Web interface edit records
##############################

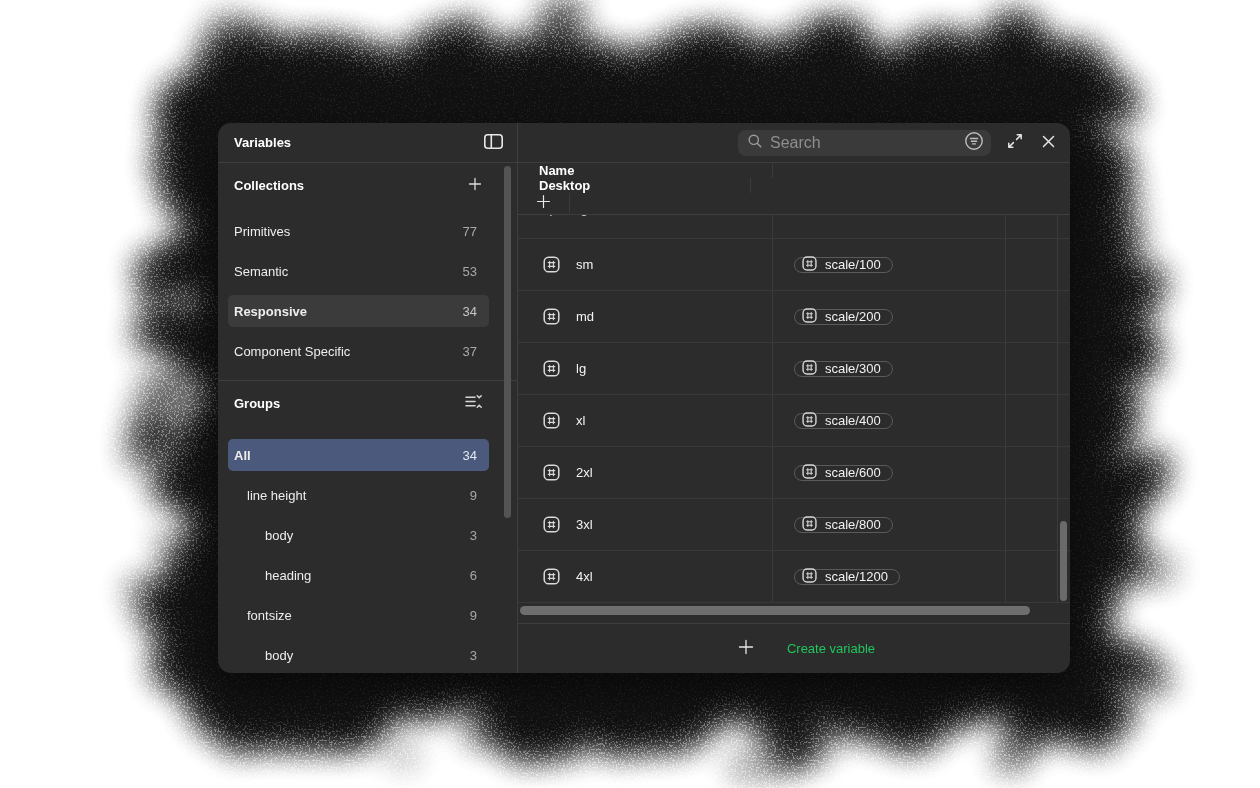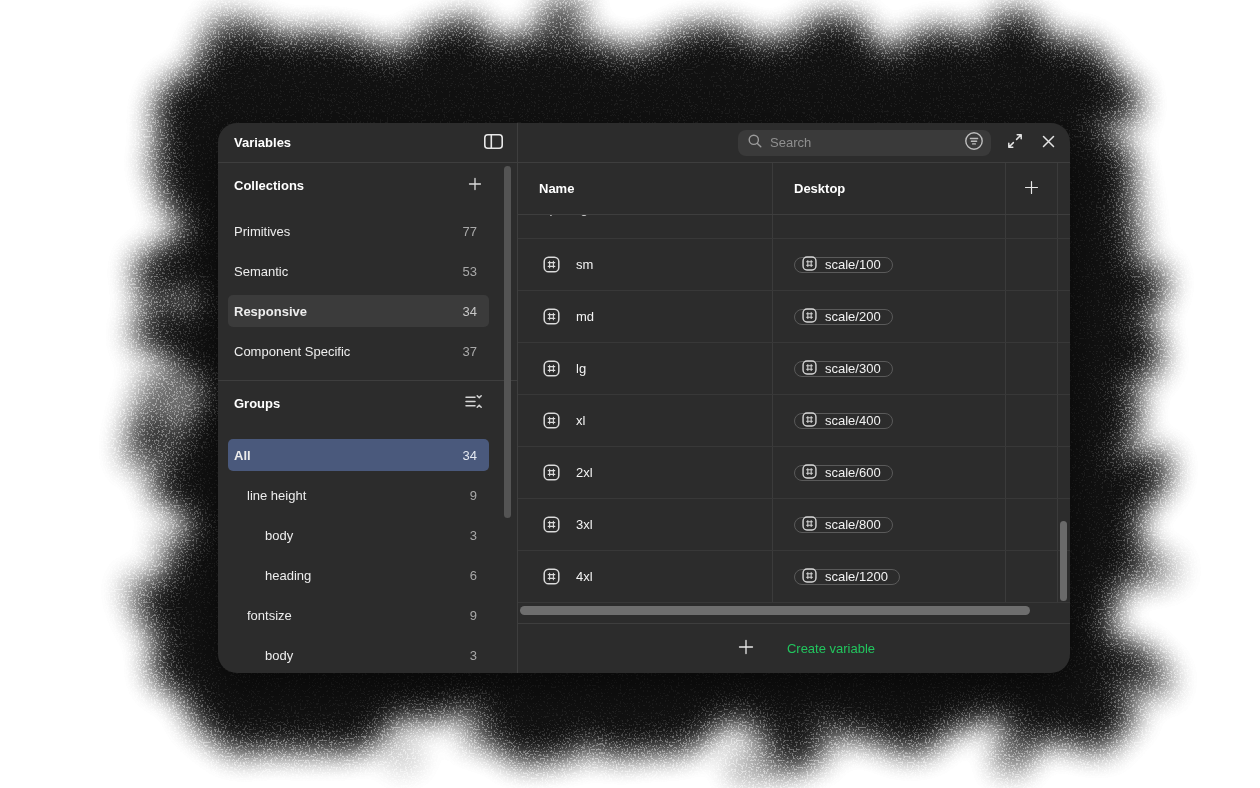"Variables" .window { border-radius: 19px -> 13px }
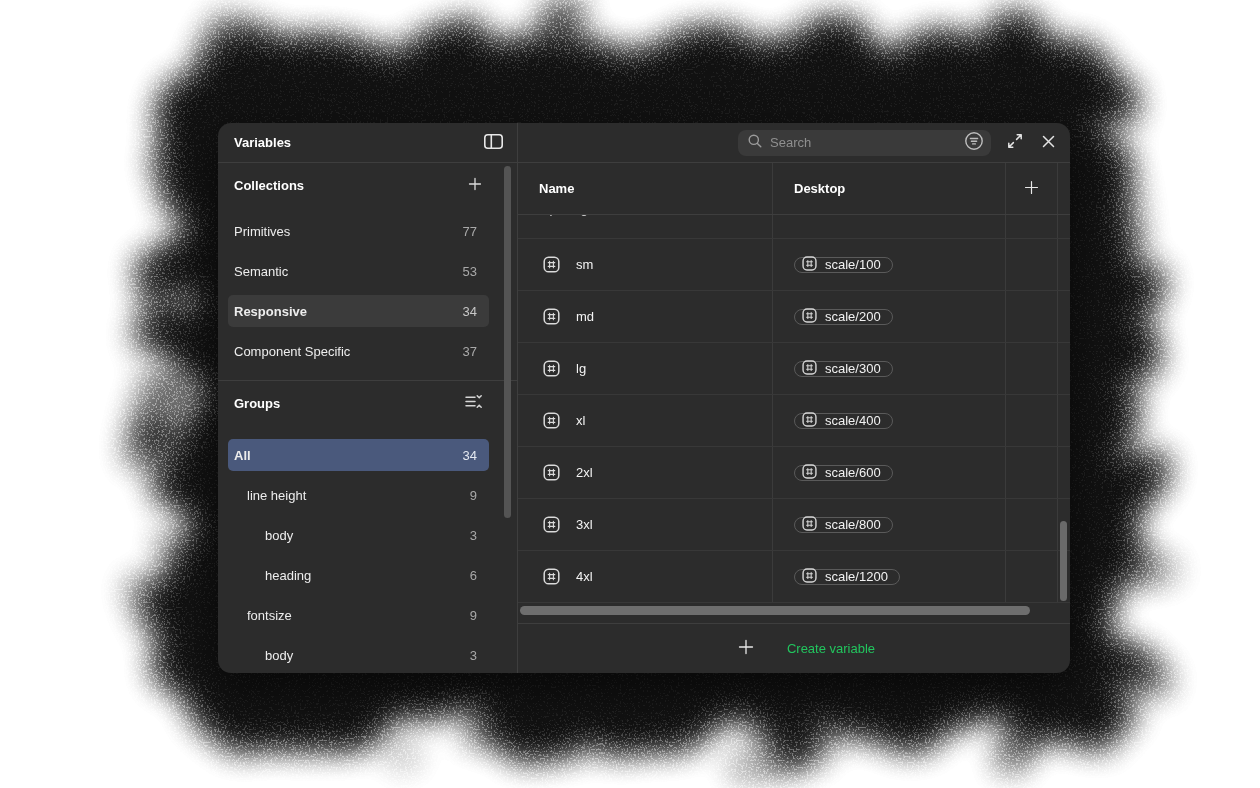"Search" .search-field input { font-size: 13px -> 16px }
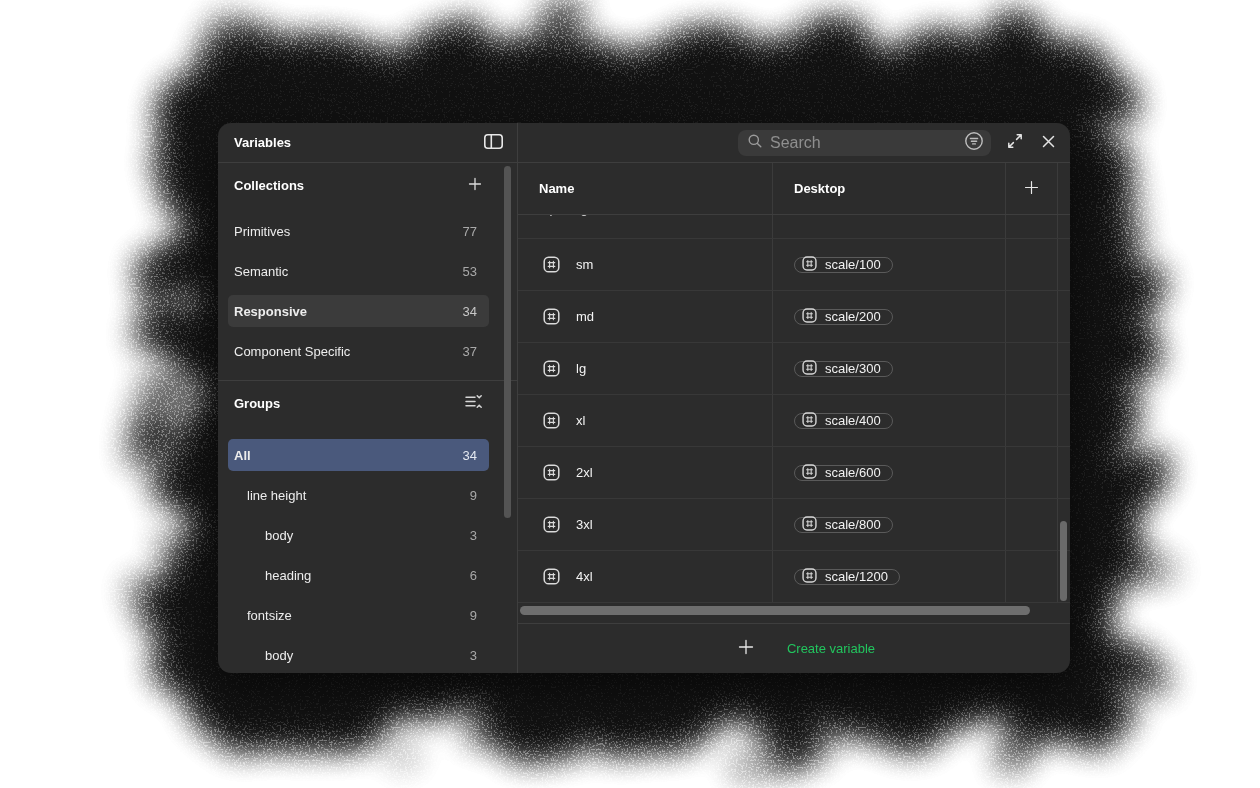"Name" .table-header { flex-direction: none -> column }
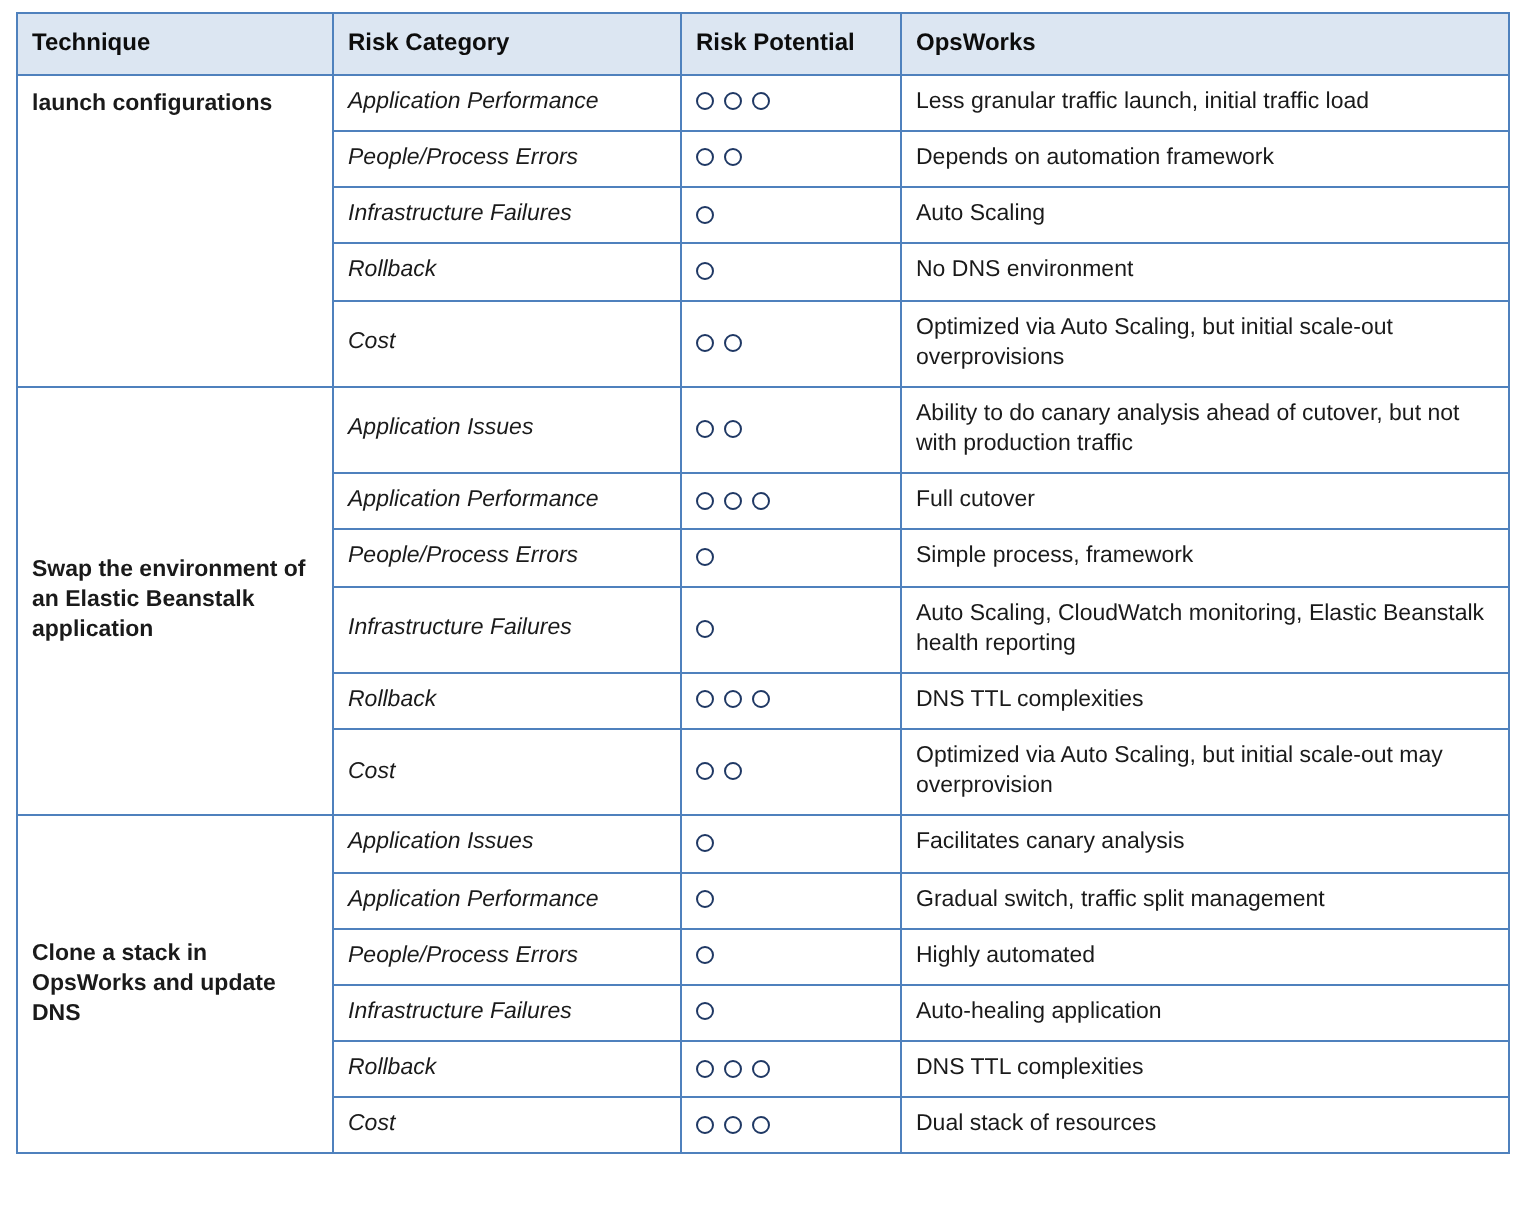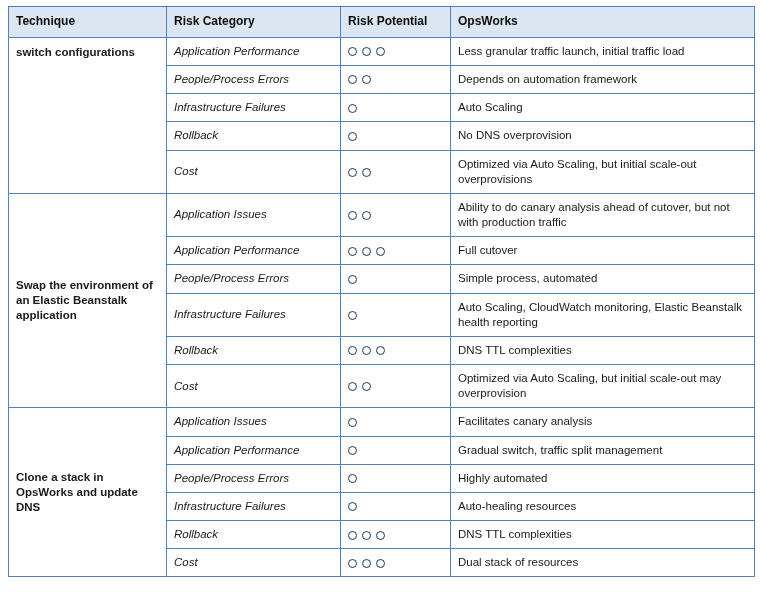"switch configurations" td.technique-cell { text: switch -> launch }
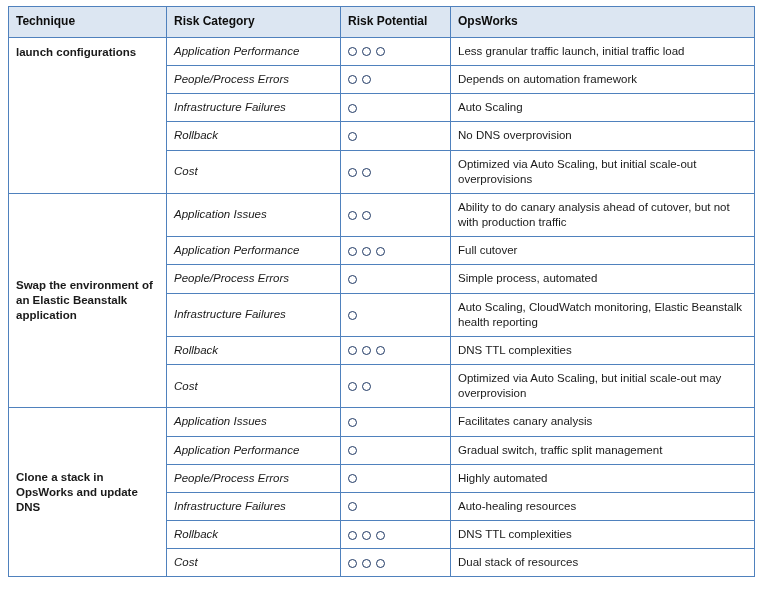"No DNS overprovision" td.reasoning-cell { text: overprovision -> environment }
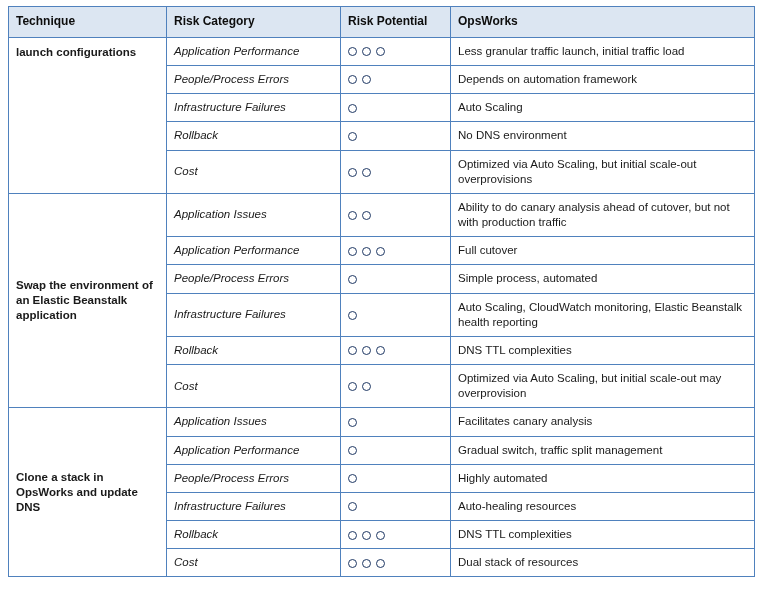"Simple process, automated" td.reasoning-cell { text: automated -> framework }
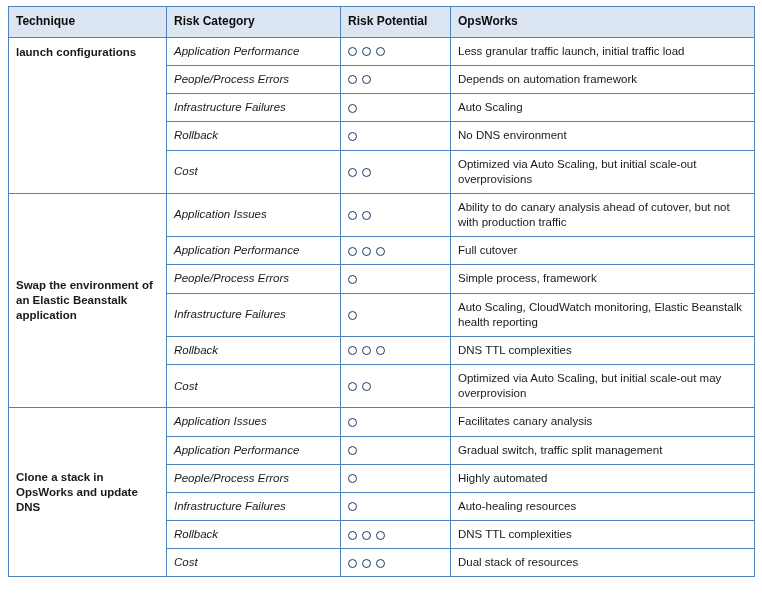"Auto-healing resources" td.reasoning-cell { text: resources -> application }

##############################

The entries are to be restated word for word, and no picture should appear in the copy.

[ANSWER]
"Variables" .window { border-radius: 19px -> 13px }
"Search" .search-field input { font-size: 13px -> 16px }
"Name" .table-header { flex-direction: none -> column }
"switch configurations" td.technique-cell { text: switch -> launch }
"No DNS overprovision" td.reasoning-cell { text: overprovision -> environment }
"Simple process, automated" td.reasoning-cell { text: automated -> framework }
"Auto-healing resources" td.reasoning-cell { text: resources -> application }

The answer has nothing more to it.